En el Museo de Einstein
Gabriel Rodríguez
En todo repaso musical del siglo XX que se precie, ya sea el We didn't start the fire de Billy Joel o el Qué fue del siglo XX de los granadinos 091, aparece la figura de Albert Einstein acompañando a los típicos iconos de la centuria, ya sean Marilyn, Mao, el Che o Gandhi. Por supuesto que todos ellos aparecen reducidos a la categoría de iconos pop, desprovistos de toda profundidad, casi jibarizados al tamaño de un llavero. Imagino que si no estuviéramos tan habituados a ver a uno de los grandes científicos de la modernidad con el pelo alborotado y medio palmo de lengua fuera a modo de san bernardo, nos resultaría chocante encontrarnos a Einstein rodeado por tan variopinta compañía.
Ciento diez años después de que se publicara la Teoría de la Relatividad Especial o Restringida y un siglo después de que se conociera la Relatividad General, se pueden hacer tres afirmaciones sobre Einstein sin temor a equivocarse:
Sigue siendo el más célebre de los científicos.
Casi ninguna persona de una cultura general media/alta sería capaz de explicar en qué consistió su aportación científica.
Muchas de las personas que conocen los rudimentos de la Teoría de la relatividad ignoran que Einstein recibió el Premio Nobel por su trabajo sobre el efecto fotoeléctrico, que nada tiene que ver con la Relatividad.
El museo de Einstein en Berna, ciudad en la que el físico alemán trabajó en la oficina de patentes, permite un recorrido con cierta profusión a través de la vida y el tiempo de Einstein. Precisamente por esa combinación de la popularidad de su figura y el misterio que siguen encerrando sus teorías, la visita al museo resulta apasionante.
Los efectos que se derivan del trabajo de Einstein resultan aún hoy perturbadores. Más de un siglo después de que volara la mecánica newtoniana, que tan bien funciona a velocidades alejadas de la de la luz, los conceptos son resbaladizos y sus consecuencias se oponen a eso que llamamos sentido común. No hay que olvidar que Einstein instauró un nuevo modelo cuyas consecuencias intelectuales quizá aún no hayamos llegado a comprender.

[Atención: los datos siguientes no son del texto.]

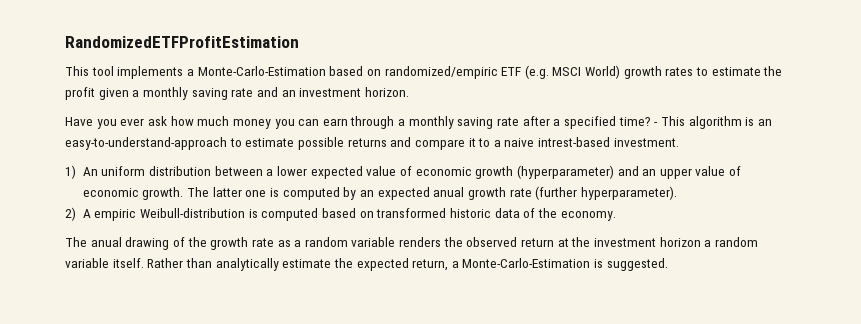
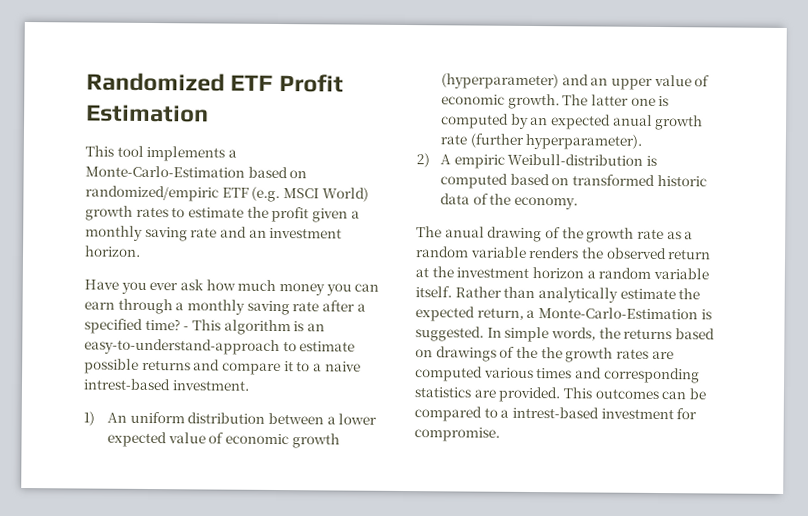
[65,36,299,48] RandomizedETFProfitEstimation -> [86,72,344,93] [86,104,209,123] Randomized ETF Profit Estimation
(668, 264) none -> [486,326,715,343] [415,346,674,363] [415,366,700,384] [414,386,706,403] [414,406,698,422] [414,427,500,442] In simple words, the returns based on drawings of the the growth rates are computed various times and corresponding statistics are provided. This outcomes can be compared to a intrest-based investment for compromise.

Sorprende recordar que Einstein, tan moderno aún, nació, por poner algún ejemplo, solo tres años después que Antonio Machado, dos que Jack London o uno antes que Manuel Azaña. Mientras todos ellos parecen asimilados por la historia, cargados de una buena capa de polvo, la figura de Einstein sigue mostrándose un tanto intemporal, casi como a caballo entre un pasado que se hunde en lo más profundo de la historia de Europa y una anticipación que nunca termina por llegar.
Einstein tuvo tres nacionalidades y pasó por un periodo en que fue apátrida. Si a eso sumamos que su vida se alargó desde los comienzos del Imperio Alemán hasta la Guerra Fría y que fue uno de los revolucionarios intelectuales fundamentales del siglo, tenemos el boceto en trazo grueso. El recorrido por el museo trata además de humanizarle, recordando su preocupación política, su humanismo pacifista o su fama de mujeriego.
Callejeando por Berna a la salida del museo, dejándose seducir por la idea de recorrer los mismos recovecos por los que Einstein paseaba mientras elaboraba su teoría, uno tiene la impresión de haberse acercado un poco al científico, pero de seguir apenas atisbando en la penumbra las ideas que alumbró. Los tranvías se deslizan en silencio sobre la nieve y es inevitable no jugar a imaginar en qué momento Einstein tuvo la idea que le permitió prender la mecha que haría saltar la física por los aires.